Below is the supporting material for the various sections of the chapter.
Survey Design Objects¶
-
Constructing a survey design object from an example data that is included in the
survey
package:-
Script file:
survey-design-objects-NHANES.R
The script makes use of the survey package, which is available from
https://cran.r-project.org/package=survey
-
Interactive notebook:
In [1]:options(jupyter.rich_display=FALSE) # Create output as usual in R
First we activate the survey package
In [2]:library(survey)
Next we make the
NHANES
data set available (which comes with the survey package)In [3]:data(nhanes)

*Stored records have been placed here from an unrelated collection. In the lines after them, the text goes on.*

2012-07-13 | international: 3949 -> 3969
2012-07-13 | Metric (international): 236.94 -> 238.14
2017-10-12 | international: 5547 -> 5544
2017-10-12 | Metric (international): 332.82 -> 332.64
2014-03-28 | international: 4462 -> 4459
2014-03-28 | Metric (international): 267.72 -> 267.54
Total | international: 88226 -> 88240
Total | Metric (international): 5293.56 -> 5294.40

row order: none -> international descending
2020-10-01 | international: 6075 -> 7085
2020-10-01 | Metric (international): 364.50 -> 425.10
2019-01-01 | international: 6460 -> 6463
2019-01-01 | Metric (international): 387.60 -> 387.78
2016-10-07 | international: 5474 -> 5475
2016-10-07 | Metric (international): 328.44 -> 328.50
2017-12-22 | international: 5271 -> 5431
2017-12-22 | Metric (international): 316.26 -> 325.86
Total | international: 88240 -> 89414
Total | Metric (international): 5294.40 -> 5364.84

Now we can take a look at the data set, it has 7 variables and 8581 observations
In [4]:head(nhanes)
In [5]:nrow(nhanes)
According to the documentation, the primary sampling units are identified by the variable
SDMVPSU
, the strata from which the PSUs are drawn are identified by the variableSDMVSTRA
, and the sample weights areWTMEC2YR
. The sum of the sample weights corresponds to the population size:In [6]:with(nhanes,sum(WTMEC2YR))
Here were create "ordinary" sampling weights as they are common in social science data sets:
In [7]:nhanes <- within(nhanes,{ smplw <- WTMEC2YR/sum(WTMEC2YR)*nrow(nhanes) })

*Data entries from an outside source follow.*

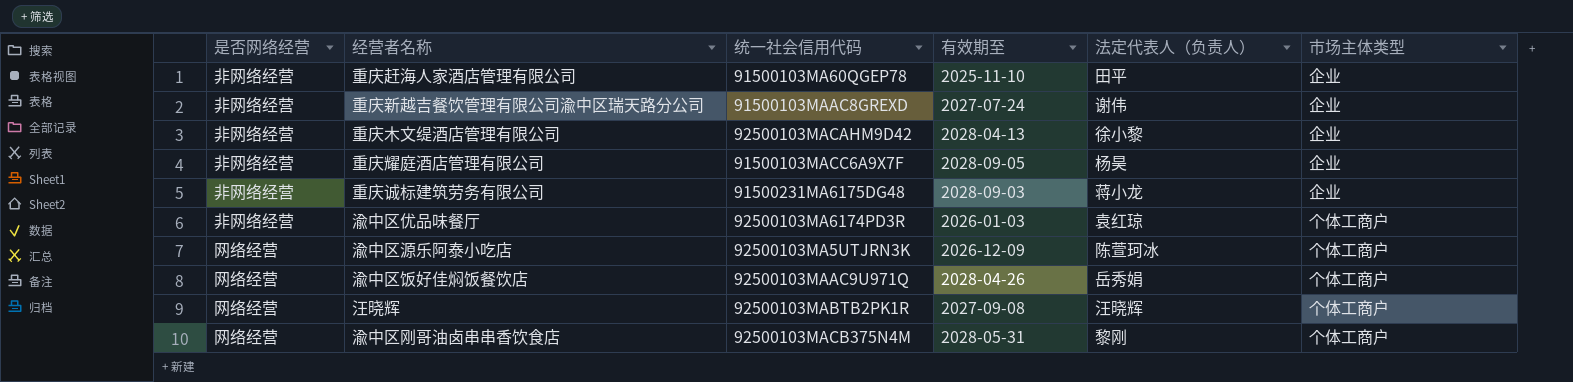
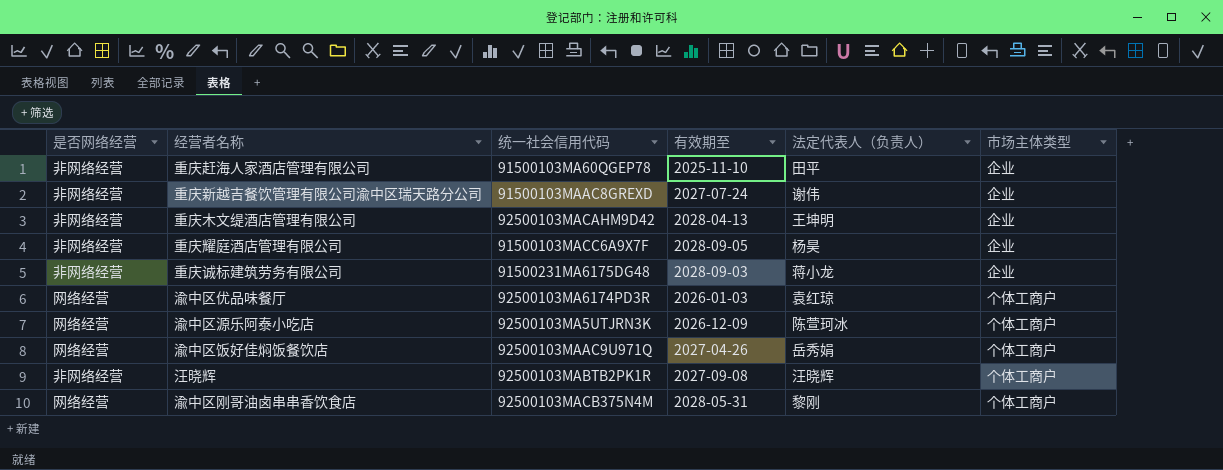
重庆木文缇酒店管理有限公司 | 法定代表人（负责人）: 徐小黎 -> 王坤明
渝中区优品味餐厅 | 是否网络经营: 非网络经营 -> 网络经营
渝中区饭好佳焖饭餐饮店 | 有效期至: 2028-04-26 -> 2027-04-26
汪晓辉 | 是否网络经营: 网络经营 -> 非网络经营

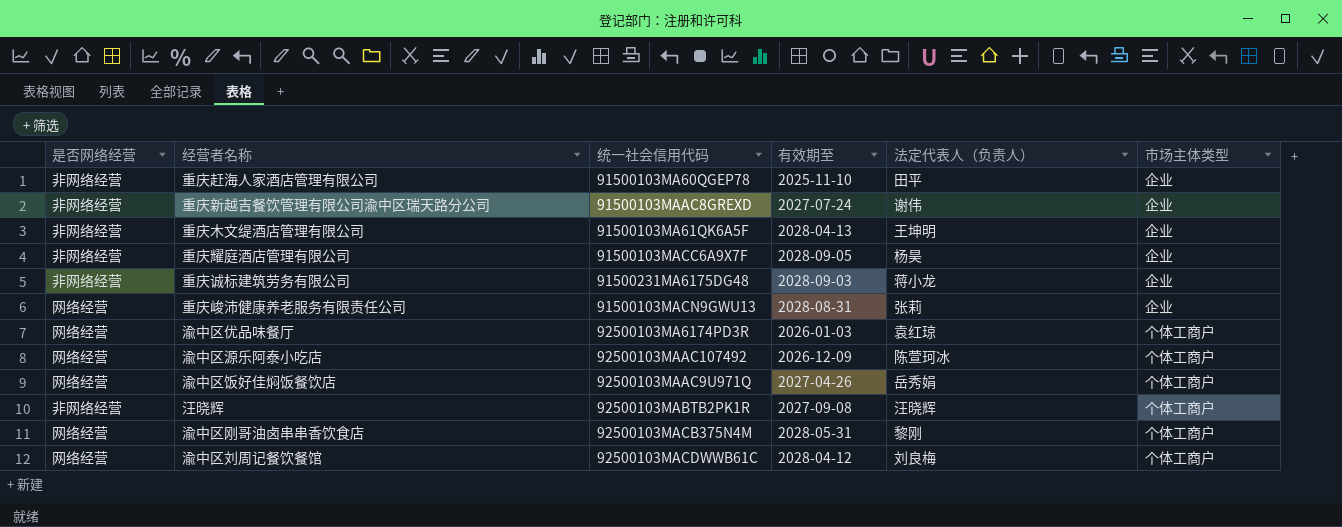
重庆木文缇酒店管理有限公司 | 统一社会信用代码: 92500103MACAHM9D42 -> 91500103MA61QK6A5F
row 重庆峻沛健康养老服务有限责任公司: none -> 网络经营 | 91500103MACN9GWU13 | 2028-08-31 | 张莉 | 企业
渝中区源乐阿泰小吃店 | 统一社会信用代码: 92500103MA5UTJRN3K -> 92500103MAAC107492
row 渝中区刘周记餐饮餐馆: none -> 网络经营 | 92500103MACDWWB61C | 2028-04-12 | 刘良梅 | 个体工商户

We now create two survey design objects, one with the "population size" weights and one with the "sample size" weights:
In [8]:design_pop <- svydesign(id = ~SDMVPSU, strata = ~SDMVSTRA, weights = ~WTMEC2YR, data = nhanes)
First attempt fails: the cluster numbers are not nested in the strata We try again with
nest = TRUE
In [9]:design_pop <- svydesign(id = ~SDMVPSU, strata = ~SDMVSTRA, weights = ~WTMEC2YR, data = nhanes, nest = TRUE) design_smpl <- svydesign(id = ~SDMVPSU, strata = ~SDMVSTRA, weights = ~smplw, data = nhanes, nest = TRUE)
We first estimate the population proportions with high cholesterol
(HI_CHOL==1)
In [10]:svymean(~HI_CHOL, design=design_pop, na.rm=TRUE)
In [11]:svymean(~HI_CHOL, design=design_smpl, na.rm=TRUE)
We secondly estimate the number of those with high cholesterol
(HI_CHOL==1)
in the populationIn [12]:svytotal(~HI_CHOL, design=design_pop, na.rm=TRUE)
In [13]:svytotal(~HI_CHOL, design=design_smpl, na.rm=TRUE)
Obviously, we need the "population size" weights for an unbiased estimate of the population total, otherwise we just get a sample total.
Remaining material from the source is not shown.